Meckseper presents new works focusing on retail environments and modernist concepts. Industrial reflective slatwalls, a staple of bargain store design, mirror the car dealerships of 11th Avenue. Chromed wheels, car headlights and logos flash across the videos, sculptures and cellophane-wrapped paintings, like detritus after a crash. The traditional allure of the automobile is undercut with its demise, giving the entire exhibition a destabilizing undercurrent of fear. Meckseper utilizes the staples of American Gothic (fluorescents, broken mirrors, black birds) accompanied by the incessant booming of the acid-house soundtracks of her films to further the feeling of immanent danger that penetrates the space.
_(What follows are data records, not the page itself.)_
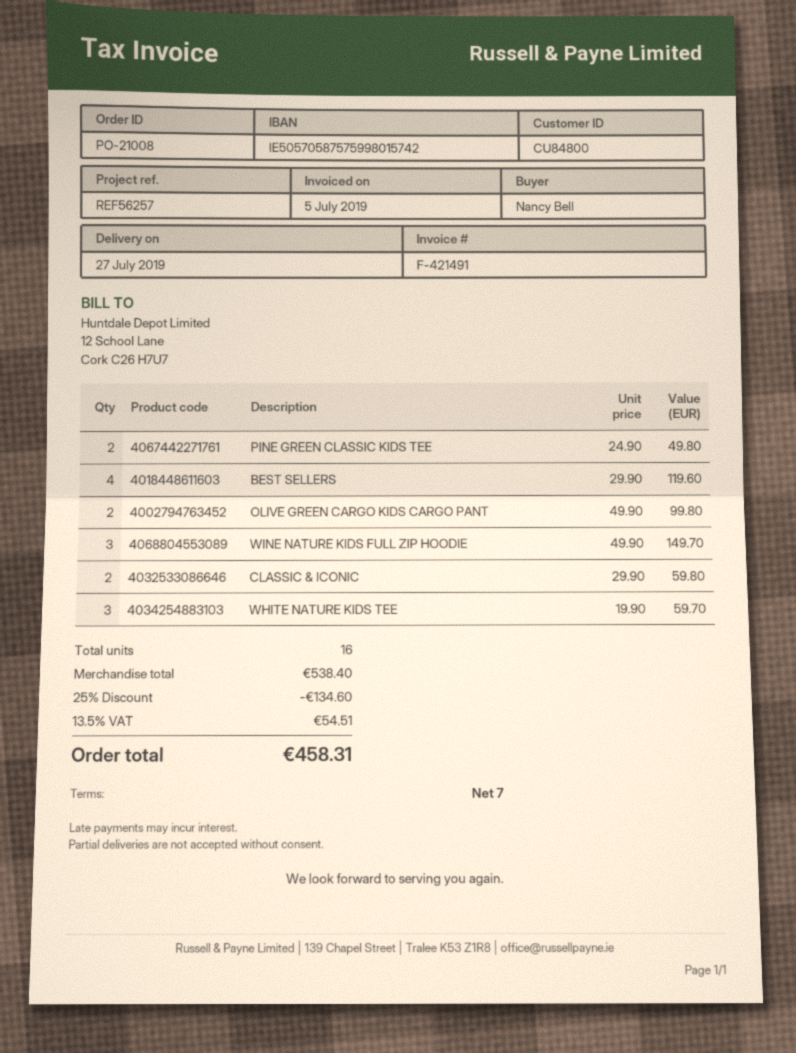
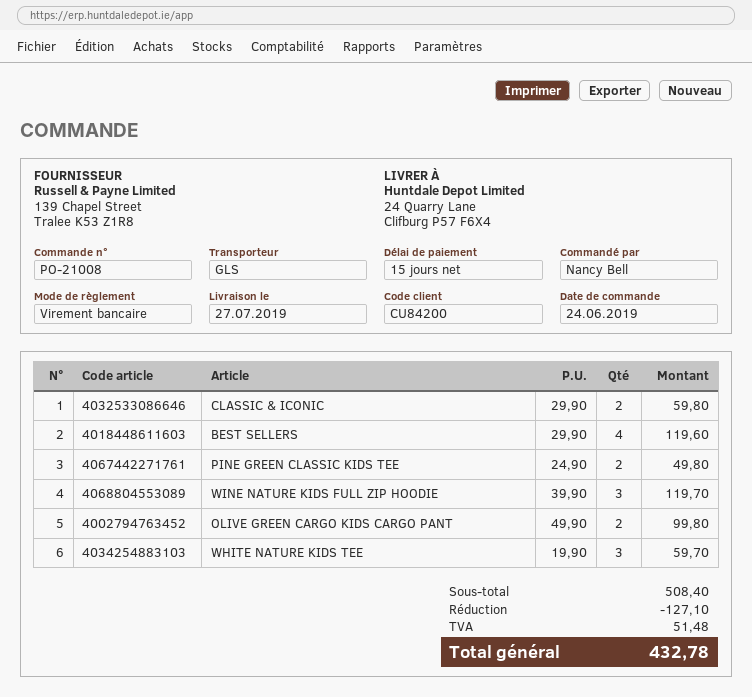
payment terms: 7 days -> 15 days
customer number: CU84800 -> CU84200
WINE NATURE KIDS FULL ZIP HOODIE: 3 x 49.90 = 149.70 -> 3 x 39.90 = 119.70
subtotal: 538.40 -> 508.40
discount: 134.60 -> 127.10
tax: 54.51 -> 51.48
total: 458.31 -> 432.78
Strikingly, the work draws parallels with modernism. Meckseper invokes a number of the classic forms of color, line and shape of high modernism and abstraction. The strong rectilinear lines of the vitrines, all steel and glass, recall Mies Van Der Rohe. Like the auto industry, modernism too represented a twentieth-century idealism of essentialism and clarity in both art and life. In her invocation of its forms, Meckseper suggests that the hard-edged lines of essentialism in art are undergoing the same reconsideration as the American auto industry. The exhibition portrays a new reality where identity is no longer dialectic, and where past stalwarts of power and hegemony crumble and recombine in the fragmenting landscape of contemporary life.
Josephine Meckseper’s work has been exhibited in numerous solo exhibitions, including at the Migros Museum, Zürich (2009), Nottingham Contemporary (2008), the Museum of Modern Art, New York (2008) and the Kunstmuseum Stuttgart (2007). Her work has consistently been featured in international biennials including the Whitney Biennial (2006 and 2010), and will be on view at the forthcoming Sharjah Biennial in the United Arab Emirates in March 2011.
The exhibition will be accompanied by a catalogue with contributions by John Cassidy, James Frey, Stephen Roach and an interview with Francesco Bonami.